*Activity*. Please count how many lines of the data include the word "span". Give only that number in reply.

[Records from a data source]
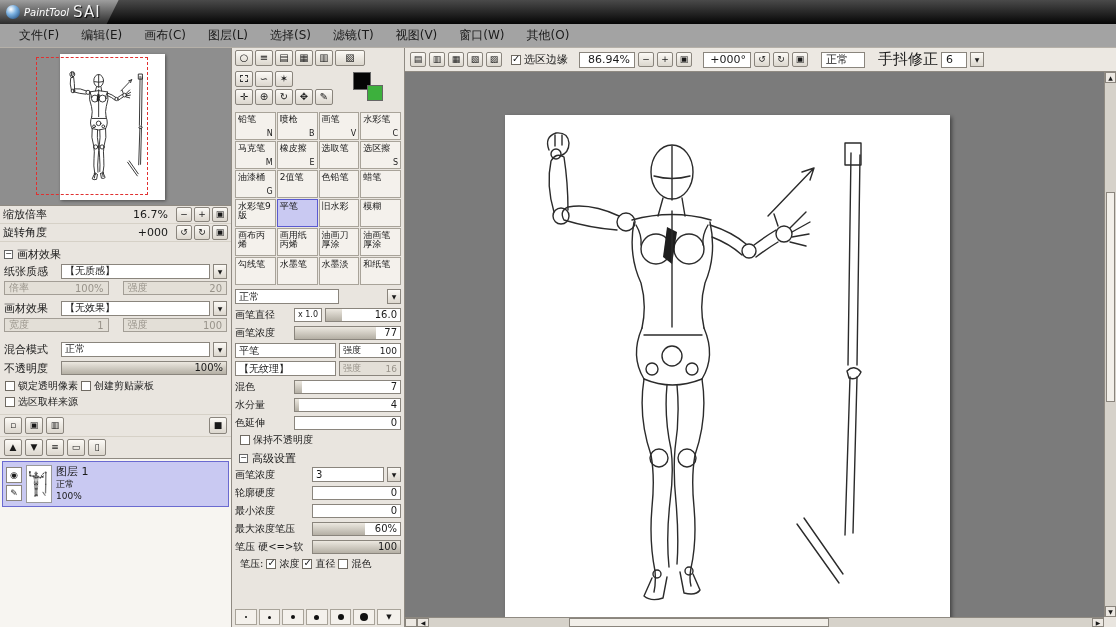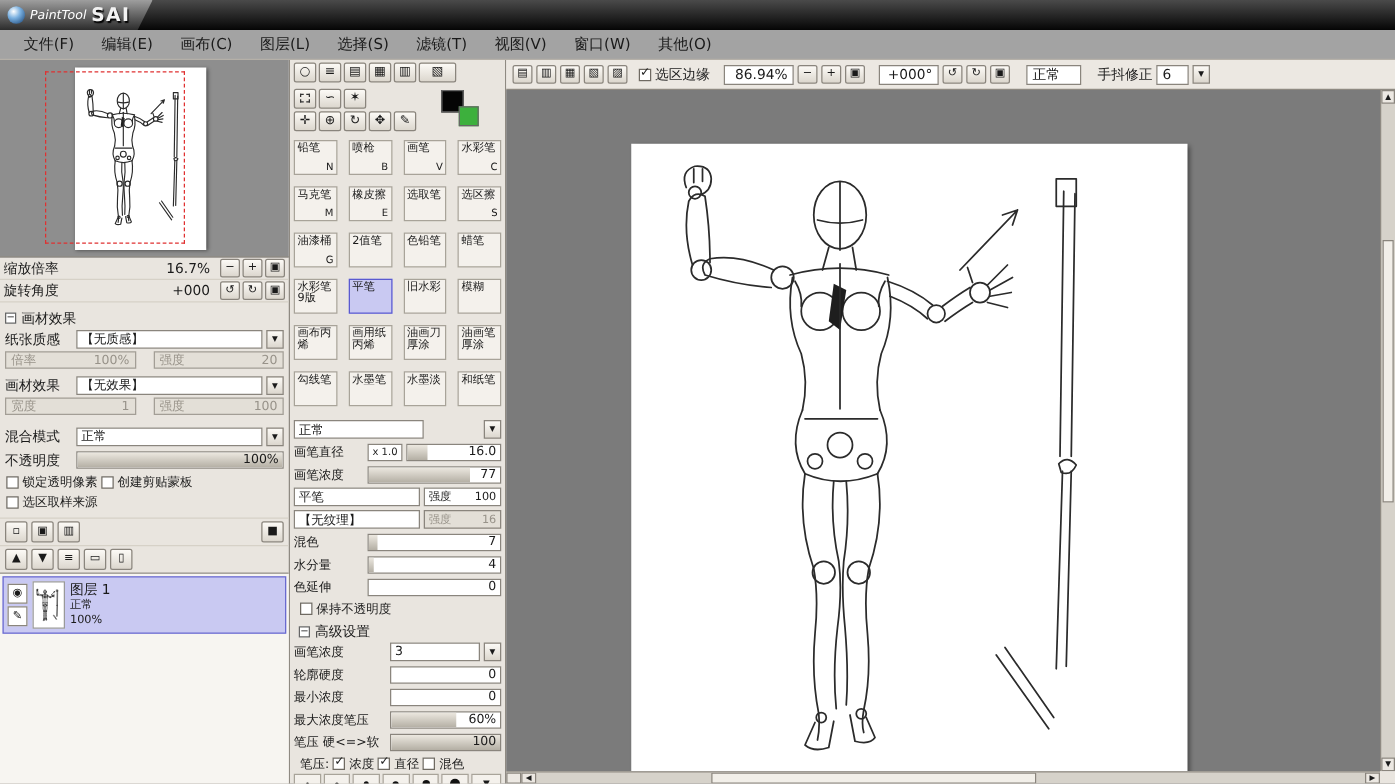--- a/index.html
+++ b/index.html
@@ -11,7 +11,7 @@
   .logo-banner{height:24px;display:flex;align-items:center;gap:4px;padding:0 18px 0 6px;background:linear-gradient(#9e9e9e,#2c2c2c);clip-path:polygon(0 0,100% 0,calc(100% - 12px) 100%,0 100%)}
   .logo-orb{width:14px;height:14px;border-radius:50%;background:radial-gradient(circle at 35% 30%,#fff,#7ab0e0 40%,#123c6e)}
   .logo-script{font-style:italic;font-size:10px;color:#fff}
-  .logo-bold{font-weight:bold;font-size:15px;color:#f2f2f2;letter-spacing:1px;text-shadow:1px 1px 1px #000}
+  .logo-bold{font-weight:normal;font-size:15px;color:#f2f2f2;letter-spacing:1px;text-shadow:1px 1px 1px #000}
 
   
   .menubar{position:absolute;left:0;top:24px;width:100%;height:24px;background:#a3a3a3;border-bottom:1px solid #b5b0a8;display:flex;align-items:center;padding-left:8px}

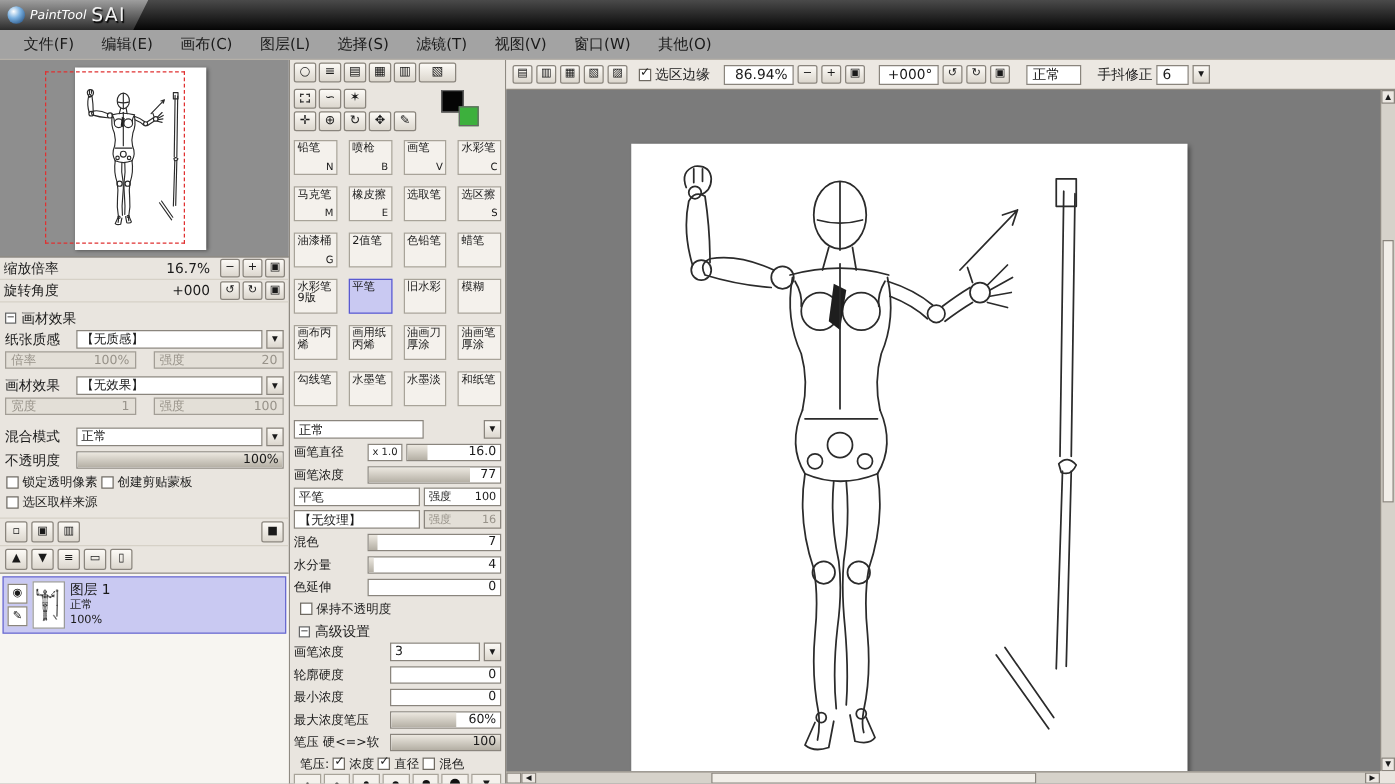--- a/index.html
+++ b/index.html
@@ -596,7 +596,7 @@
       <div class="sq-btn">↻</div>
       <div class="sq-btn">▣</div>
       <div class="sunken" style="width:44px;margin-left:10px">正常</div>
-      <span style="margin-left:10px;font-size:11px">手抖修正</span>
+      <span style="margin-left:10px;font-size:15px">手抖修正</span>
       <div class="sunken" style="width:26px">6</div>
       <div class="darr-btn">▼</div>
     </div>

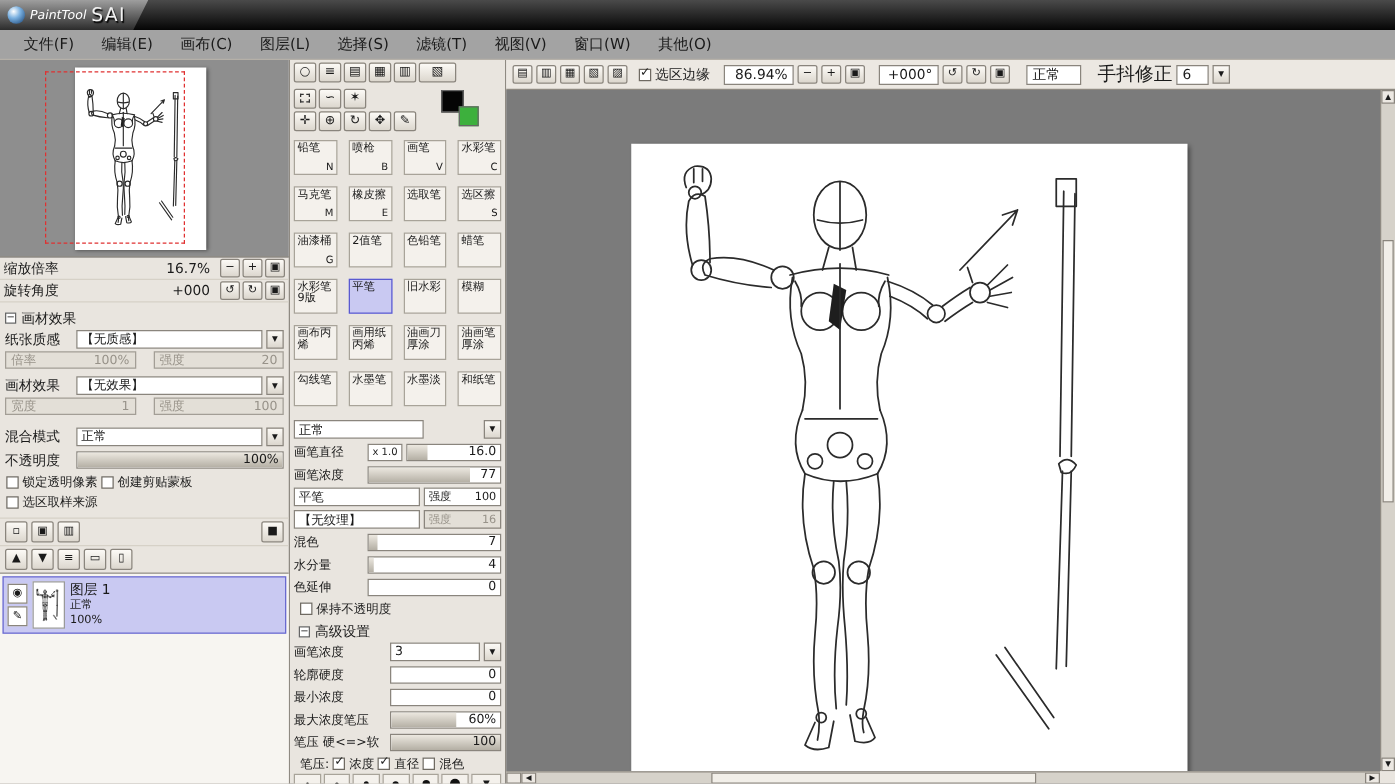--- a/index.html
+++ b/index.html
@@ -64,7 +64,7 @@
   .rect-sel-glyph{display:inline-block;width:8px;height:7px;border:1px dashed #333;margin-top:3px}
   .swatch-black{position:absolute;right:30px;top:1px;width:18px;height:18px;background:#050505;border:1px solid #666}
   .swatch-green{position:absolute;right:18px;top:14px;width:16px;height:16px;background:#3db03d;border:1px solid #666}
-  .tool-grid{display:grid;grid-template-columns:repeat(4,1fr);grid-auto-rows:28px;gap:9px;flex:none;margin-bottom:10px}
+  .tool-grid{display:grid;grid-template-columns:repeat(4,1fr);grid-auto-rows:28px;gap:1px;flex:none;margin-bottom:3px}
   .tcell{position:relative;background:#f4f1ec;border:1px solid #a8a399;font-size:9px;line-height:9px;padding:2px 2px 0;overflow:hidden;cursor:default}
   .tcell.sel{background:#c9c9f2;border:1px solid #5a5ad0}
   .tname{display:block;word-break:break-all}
--
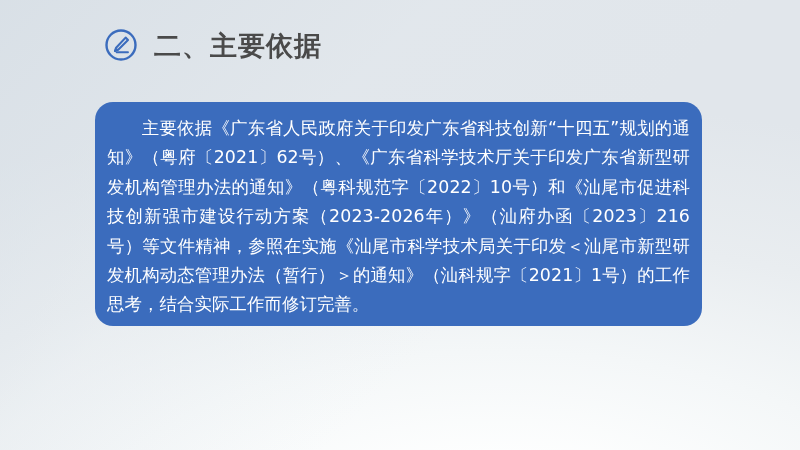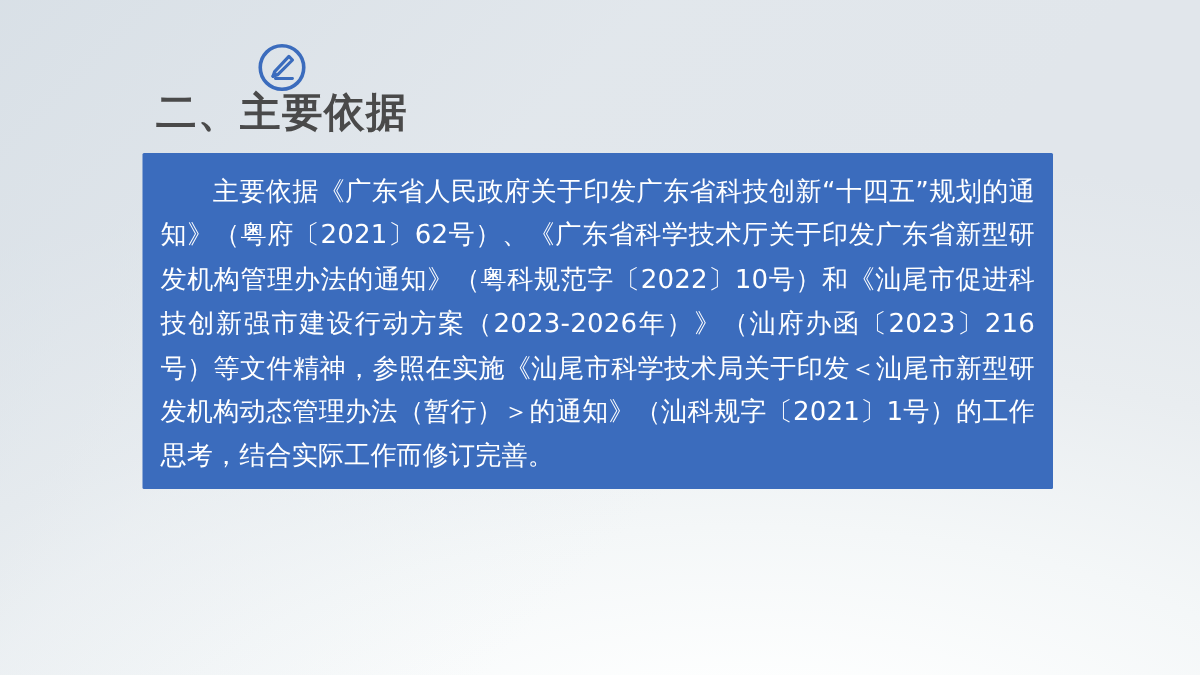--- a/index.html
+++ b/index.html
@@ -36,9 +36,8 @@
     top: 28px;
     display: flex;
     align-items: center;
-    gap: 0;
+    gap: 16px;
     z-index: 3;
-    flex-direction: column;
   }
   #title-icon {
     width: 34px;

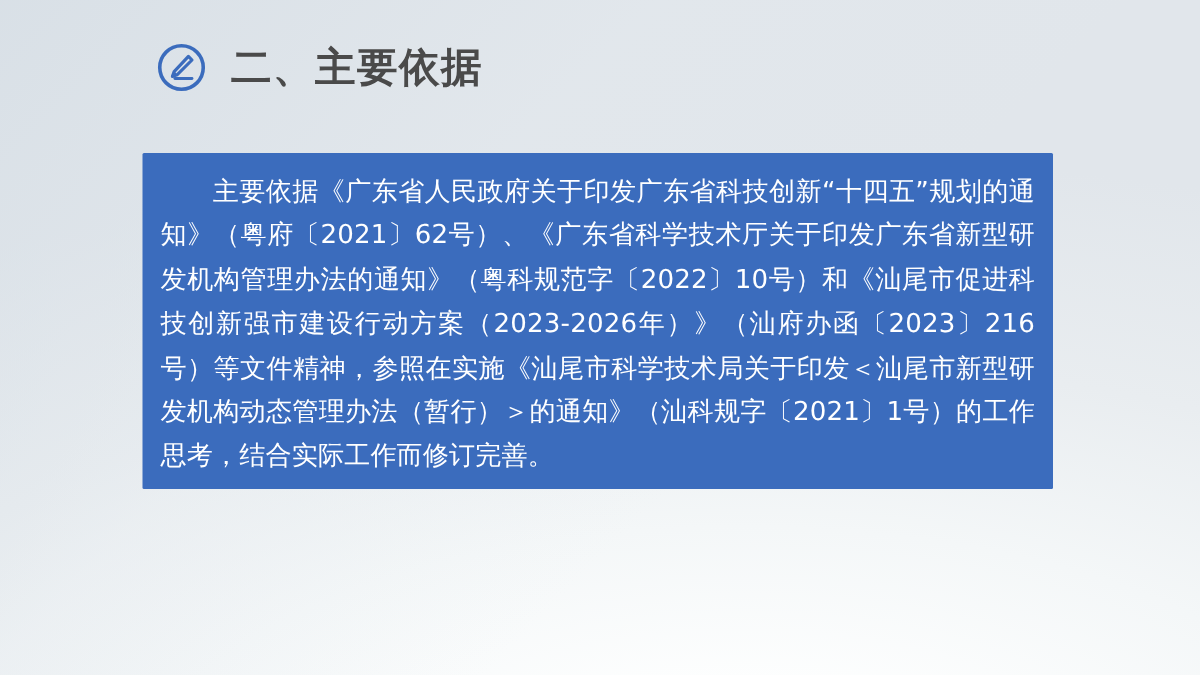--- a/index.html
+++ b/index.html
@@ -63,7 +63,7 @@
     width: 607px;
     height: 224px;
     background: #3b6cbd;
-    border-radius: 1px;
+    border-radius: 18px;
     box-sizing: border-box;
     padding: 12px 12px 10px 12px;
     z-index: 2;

*Your solution*. 2